Class Notes: How to create a web (low resolution) quality video
December 7, 2009Class Notes: How to create a web (low resolution) quality video
1. Save
2. Get out of Premiere
Go to the Applications Folder
Select Adobe Media Encoder CS4 (If you need help: http://help.adobe.com/en_US/AdobeMediaEncoder/4.0/adobemediaencoder_cs4_help.pdf
3. File
Add Premiere Pro Sequence
Import Premiere Pro Sequence (A dialog box appears)

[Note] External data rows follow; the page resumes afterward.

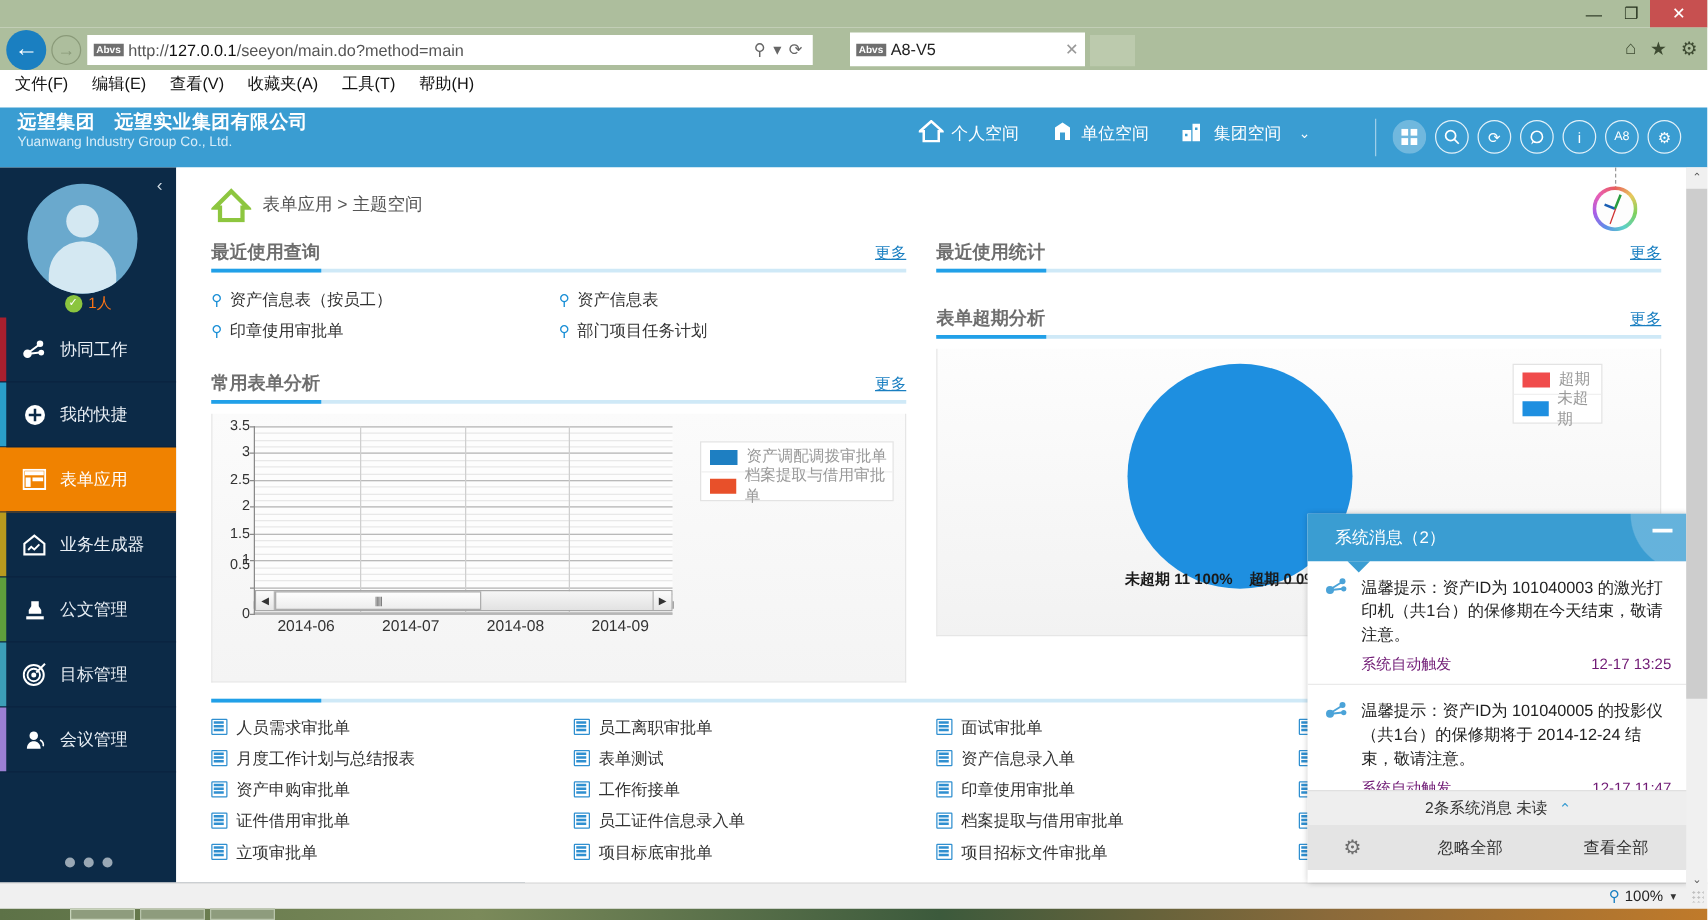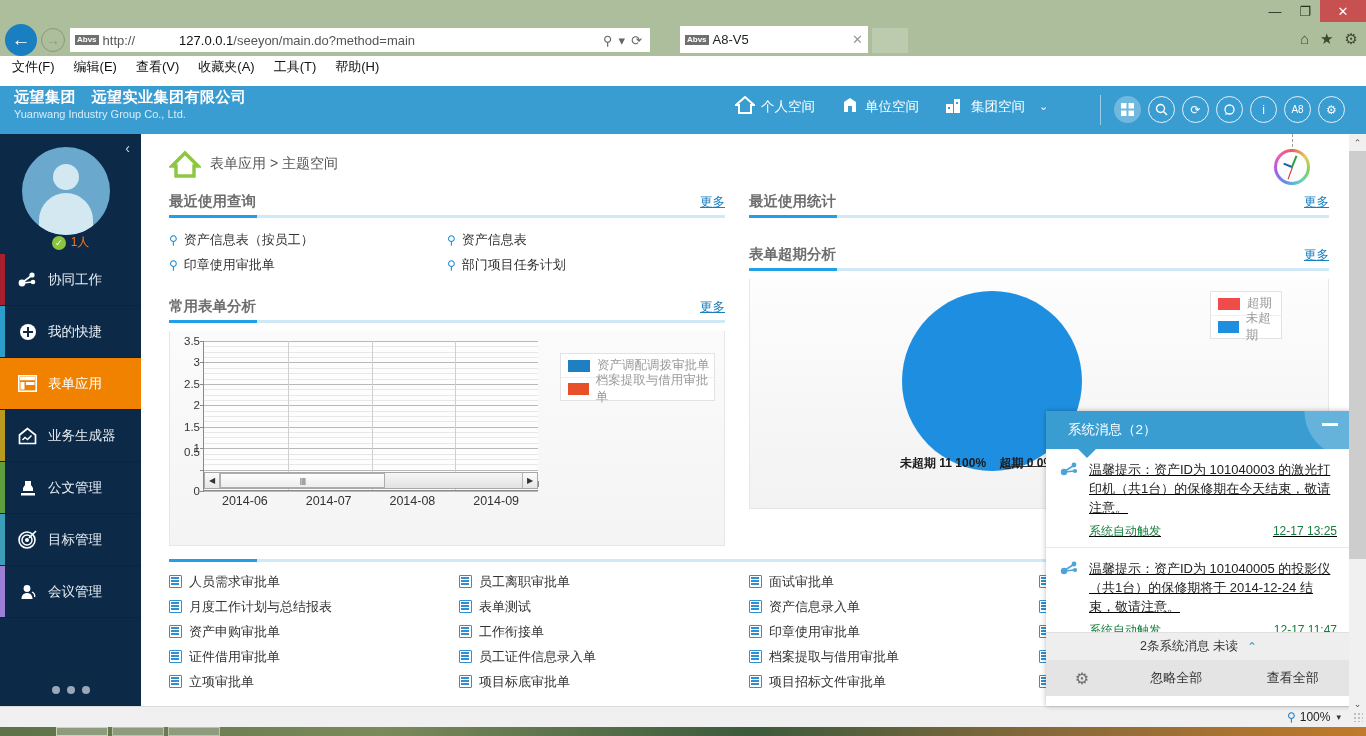--- a/index.html
+++ b/index.html
@@ -43,21 +43,21 @@
     position:absolute; left:70px; top:28px; width:580px; height:24px;
     background:#fff; border:1px solid #fff;
     display:flex; align-items:center; padding:0 4px;
   }
   .fav-badge{
     background:#6f6f6f; color:#fff; font-size:8px; font-weight:bold;
     padding:1px 2px; line-height:1; margin-right:4px;
     font-family:"Liberation Sans",sans-serif;
   }
   .url-text{ flex:1; font-size:13px; color:#555; white-space:nowrap; overflow:hidden; }
-  .url-text b{ color:#111; font-weight:normal;margin-left:44px; }
+  .url-text b{ color:#111; font-weight:normal; }
   .url-icons{ display:flex; gap:6px; color:#666; font-size:13px; padding-right:3px; }
   .tab{
     position:absolute; left:680px; top:26px; width:188px; height:27px;
     background:#fff; display:flex; align-items:center; padding:0 5px;
   }
   .tab-title{ flex:1; font-size:13px; color:#222; }
   .tab-x{ color:#999; font-size:13px; }
   .tab-new{
     position:absolute; left:872px; top:28px; width:36px; height:25px;
     background:#bcca ad; background:#bccaad;
@@ -326,27 +326,27 @@
   .sm-title{ color:#fff; font-size:13.5px; }
   .sm-min{
     position:absolute; right:13px; top:12px; width:16px; height:3px;
     background:#fff; cursor:pointer;
   }
   .sm-arrow{
     position:absolute; left:32px; top:38px; width:0; height:0;
     border-left:9px solid transparent; border-right:9px solid transparent;
     border-top:9px solid #3a9dd2;
   }
-  .sm-body{ height:183px; overflow:hidden;text-decoration:underline; }
+  .sm-body{ height:183px; overflow:hidden; }
   .sm-item{ padding:11px 14px 6px 14px; display:flex; gap:9px; }
   .sm-item + .sm-item{ border-top:1px solid #eaeaea; }
   .sm-ico{ flex:none; width:20px; color:#4ba3d8; font-size:15px; padding-top:1px; }
   .sm-txt{ flex:1; font-size:13px; color:#222; line-height:19px; }
   .sm-meta{
-    display:flex; justify-content:space-between; font-size:12px; color:#15803d;
+    display:flex; justify-content:space-between; font-size:12px; color:#701a75;
     margin-top:5px;
   }
   .sm-unread{
     height:28px; background:#eeeeee; border-top:1px solid #e0e0e0;
     display:flex; align-items:center; justify-content:center; gap:9px;
     font-size:12.5px; color:#333;
   }
   .sm-up{ color:#3a9dd2; font-size:12px; }
   .sm-foot{
     height:36px; background:#e4e4e4; display:flex; align-items:center;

4. Format: For upload, FLV or Quicktime
720 x 480
Video and audio basics – About video and audio encoding
Recording video and audio to a digital format involves balancing quality with file size and bitrate. Most formats use compression to reduce file size and bitrate by selectively reducing quality. Compression is essential for reducing the size of movies so that they can be stored, transmitted, and played back effectively. Without compression, a single frame of standard-definition video uses nearly 1 MB (megabyte) of storage. At the NTSC frame rate of approximately 30 frames per second, uncompressed video plays at nearly 30 MB per second, and 35 seconds of footage takes up about 1GB of storage. By comparison, an NTSC file compressed in DV format fits 5 minutes of footage into 1 GB of storage at a bitrate of about 3.6 MB per second. To compress video for distribution at the highest possible quality, select the smallest compression ratio that delivers video within the file size and bitrate constraints of your target delivery media and playback devices. When exporting a movie file for playback on a specific type of device at a certain bandwidth, you choose a compressor/decompressor (also known as an encoder/decoder, or codec), to compress the information and generate a file readable by that type of device at that bandwidth.